= Pierre Marcoux =

Pierre Marcoux (January 2, 1757 - November 20, 1809) was a businessman and militia officer in Lower Canada.

He was born at Quebec City in 1757, the son of Pierre Marcoux and his first wife, Geneviève Lepage. Marcoux served in the militia during the defence of the town against the Americans in 1775-6. At the end of the American Revolution, he was placed on half pay and received a grant of land. He married Marie-Anne, the daughter of Quebec merchant Louis Dunière, in 1783. In 1785, in partnership with his father-in-law and other Quebec merchants, he organized an expedition to Baie des Esquimaux (Hamilton Inlet) on the Labrador coast to harvest seals. Although the first trip was not particularly successful, in 1788, they were able to trade supplies with the local natives for seals, despite a dispute with two other traders active in the area and continued to trade in the area during the 1790s.

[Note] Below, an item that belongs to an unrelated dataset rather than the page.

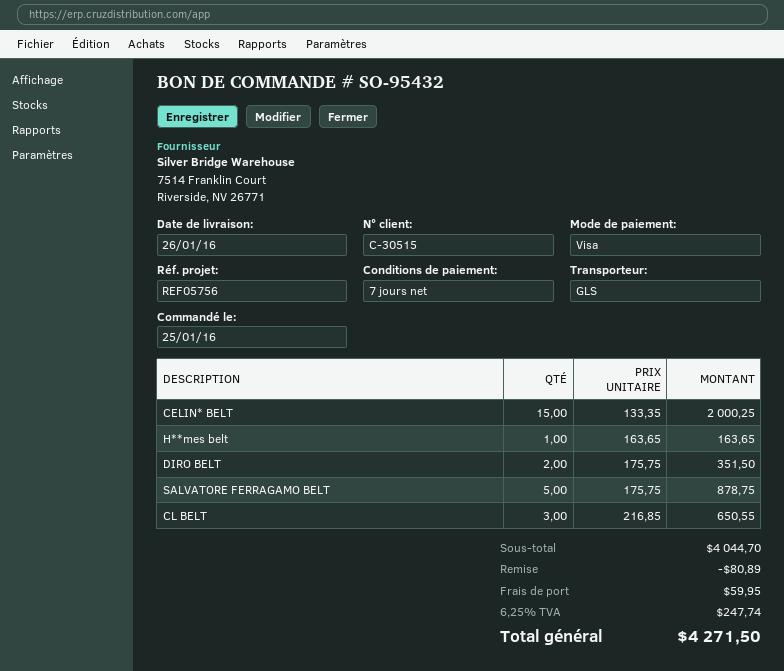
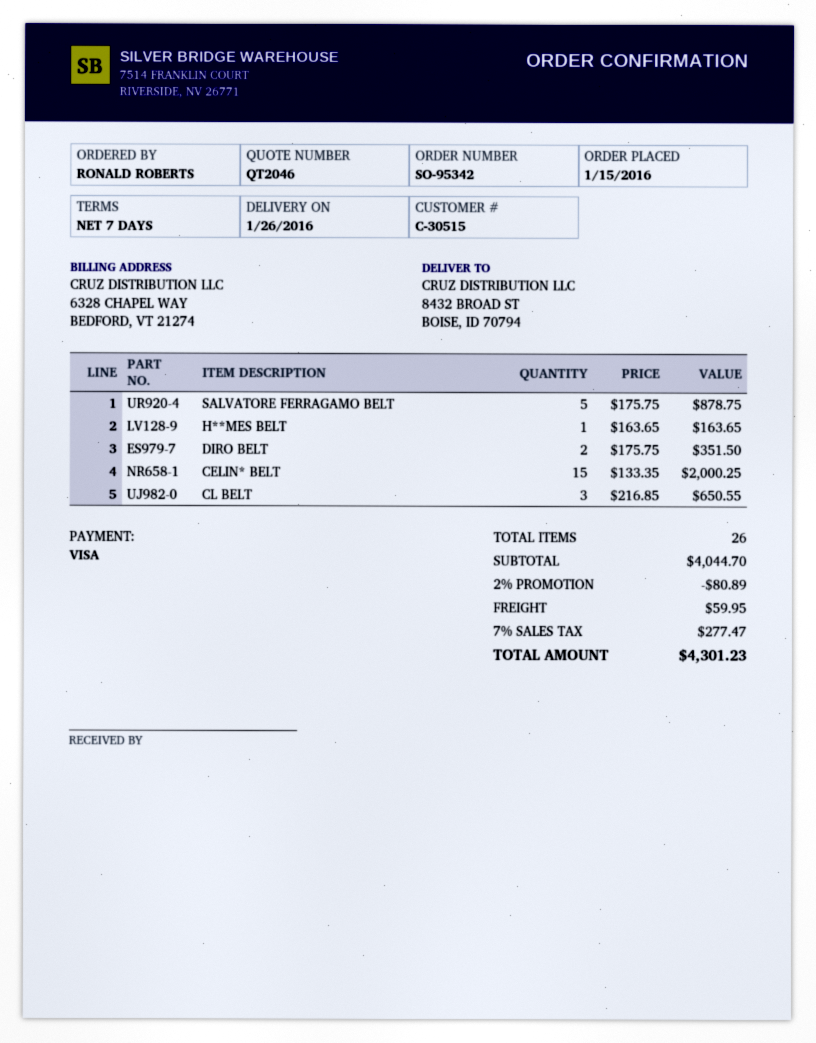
order number: SO-95432 -> SO-95342
order date: 2016-01-25 -> 2016-01-15
tax: 6.25% = 247.74 -> 7% = 277.47
total: 4271.50 -> 4301.23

From 1796 to 1802, he served as a captain in the Royal Canadian Volunteer Regiment.

In 1797, Marcoux received a share of the family farm after the death of his father. He sold his share to his father-in-law and settled at Montreal. He became a member there of the Club des Apôtres, which held monthly gastronomic suppers. In 1809, he was named overseer of highways for Quebec district but he died soon afterwards of pleurisy at Berthier in 1809.